Don Ellis Orchestra - Let's Do It This Way for a While (aka Eros)
Sorry I've been away but I'm kind of a mess, with otitis externa messing with my ears and anxiety filling my being on multiple fronts. I got drops for the swimmer's ear but the anxiety and sleepless nights (I've only slept every other night for a while) are ravaging.
I guess that look on Don Ellis' face stems from the thought crossing his mind that this odd-time-signature shit -- and having to have to pay a 600 gazillion-piece band to play it -- isn't exactly gonna provide much sense of financial security or a long, conventionally prosperous life.
What's funny is, the next picture, he's actually ten years younger than the previous one! What's not so funny is that he was dead soon after it was taken.
Music and art -- they're just about the only things humans do that makes us extraordinary and potentially transcendent of our darker, more primal impulses -- are some hard ass going, aren't they?
This world isn't exactly set up for much more than exploitation and needless, monetized suffering, so when it encounters real beauty or is asked to find the worth in something not named Godpaper, it tends to react with exponential hostility and destructive capacity, often at the expense of the creative people moving the mountains.
It's kind of sad that the experimental types and the fringe figures are often so little remembered, and I struggle on this page to not just make it about whatever cokebloated, Anglo-Saxon heterosexual Rock Star got spangled enough by the machine to be put on the King Biscuit Flower Hour.
Someone who strived so much to get beyond stagnant, rote forms, and who gave work to many struggling musicians when they'd nowhere else to pay the bills... it's not that it killed him, but his damaged heart was not helped by it all, I'm sure.
He passed at just 44 of cardiac arrhythmia, but the Real Ones can never die and as long as I'm here and not completely deaf, I don't think they should be forgotten and I'm gonna do what I do.
One of the things I seem to be in a phase of doing is going through these concerts on the Site That Had To Be Legally Stopped From Selling Them, and determining which ones can conscionably circulate.Remember, these are technically lossy-sourced, although they often go lossless way higher in the spectral analysis than some Art Pepper show from 1981 that France Musique rebroadcasts, and then immediately hits the trading trackers.

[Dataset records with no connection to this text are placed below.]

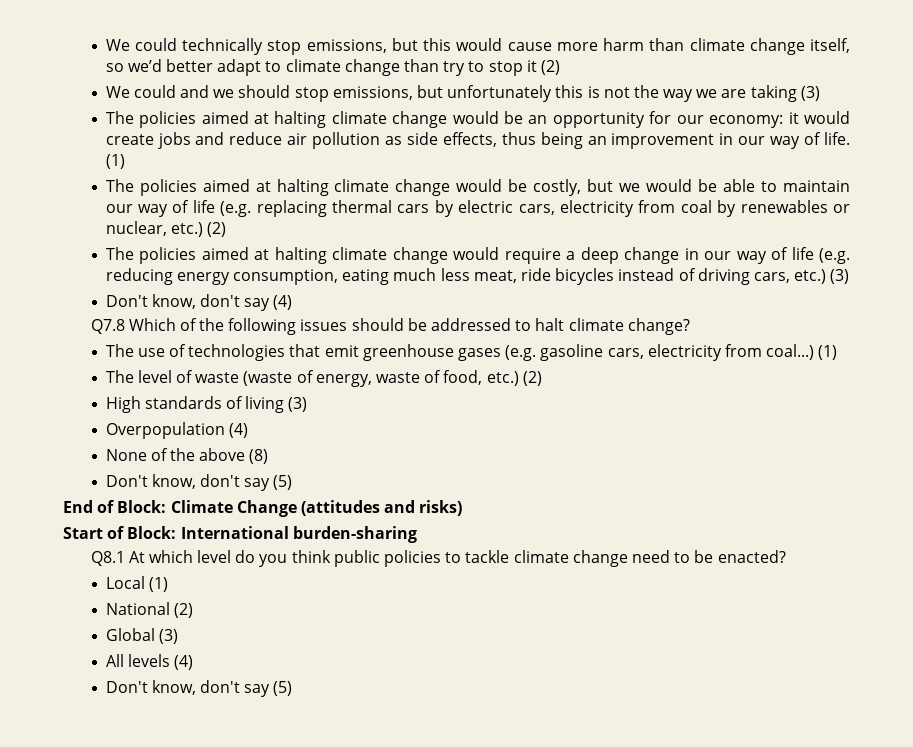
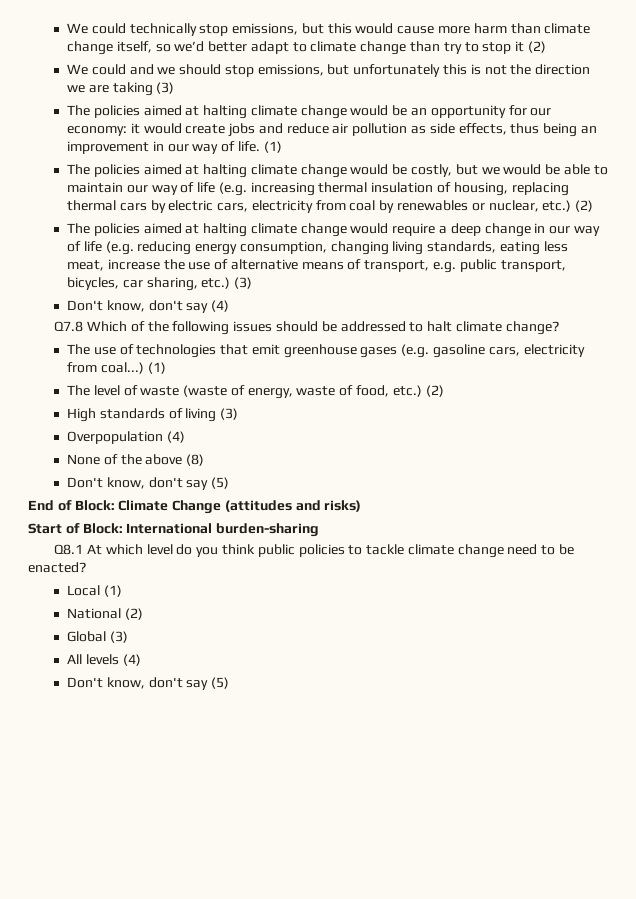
- We could and we should stop emissions, but unfortunately this is not the way we are taking (3)
+ We could and we should stop emissions, but unfortunately this is not the direction we are taking (3)
- The policies aimed at halting climate change would be costly, but we would be able to maintain our way of life (e.g. replacing thermal cars by electric cars, electricity from coal by renewables or nuclear, etc.) (2)
+ The policies aimed at halting climate change would be costly, but we would be able to maintain our way of life (e.g. increasing thermal insulation of housing, replacing thermal cars by electric cars, electricity from coal by renewables or nuclear, etc.) (2)
- The policies aimed at halting climate change would require a deep change in our way of life (e.g. reducing energy consumption, eating much less meat, ride bicycles instead of driving cars, etc.) (3)
+ The policies aimed at halting climate change would require a deep change in our way of life (e.g. reducing energy consumption, changing living standards, eating less meat, increase the use of alternative means of transport, e.g. public transport, bicycles, car sharing, etc.) (3)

Speaking of Art Pepper, he's in this band! In this wild two hours of metrical mayhem I snozzed off you-know-where that went lossless to 20 kHZ, even though the music only went to 18.
Don Ellis Orchestra
Great American Music Hall
San Francisco, California USA
4.23+24.1976
01 "French Connection" Suite
02 Slow Head
03 Palomar
04 Final Analysis
05 Do It Easy
06 Let's Do It This Way for a While (aka Eros)
07 Pussy Wiggle Stomp
Total time: 1:59:15
disc break goes after Track 03
Don Ellis - trumpet
Jack Coan - trumpet
John Gross - reeds and woodwinds
Alan Kaplan - trombone
Ernie Carlson - bass trombone
Sam Falzone - woodwinds
Ann Patterson - woodwinds
Art Pepper - alto saxophone & clarinet
Charles Black - baritone saxophone
Milcho Leviev - piano
Paul Keane - tuba
Sidney Muldrow - French horn
Darrell Clayborn - bass
Dave Crigger - drums
Chino Valdes - congas & percussion
Don Palmer - violin
Pam Tompkins - violin
Jimbo Ross - viola
Karen Henderson - cello
plus intermittent vocals by the band
Tracks 01 & 07 are from 6.24.1976
Tracks 02-06 are from 6.23.1976
320/48k webstream from Wolfgang's Vault
spectral was lossless to 20 kHz but only has music to about 18 kHz, so this is equivalent to somewhere between an FM and a preFM source
converted to 16/44 CD audio, edited, repaired, tracked and slightly remastered by EN, July 2024
645 MB FLAC/direct link
645 MB FLAC/direct link
If you're totally unfamiliar with Don Ellis and what he was doing, this show would be a real good place to start, featuring all the broad dynamics and counting -- for a drummer such as I, he can be like going on a game show called Time Signature Jeopardy and being afraid to get the buzzer for saying 21/4 when it was 14/8 -- for which this Maestro of Meter was legendary.
That will likely do it from me for July; I apologize for the short month but I'm not feeling all that awesome and I think I need to chill. I will try to return on August 10th and resume things. But don't worry about me, just enjoy this blast of a performance of a cracking 20-piece orchestra under the direction of today's 90th birthday guy!--J.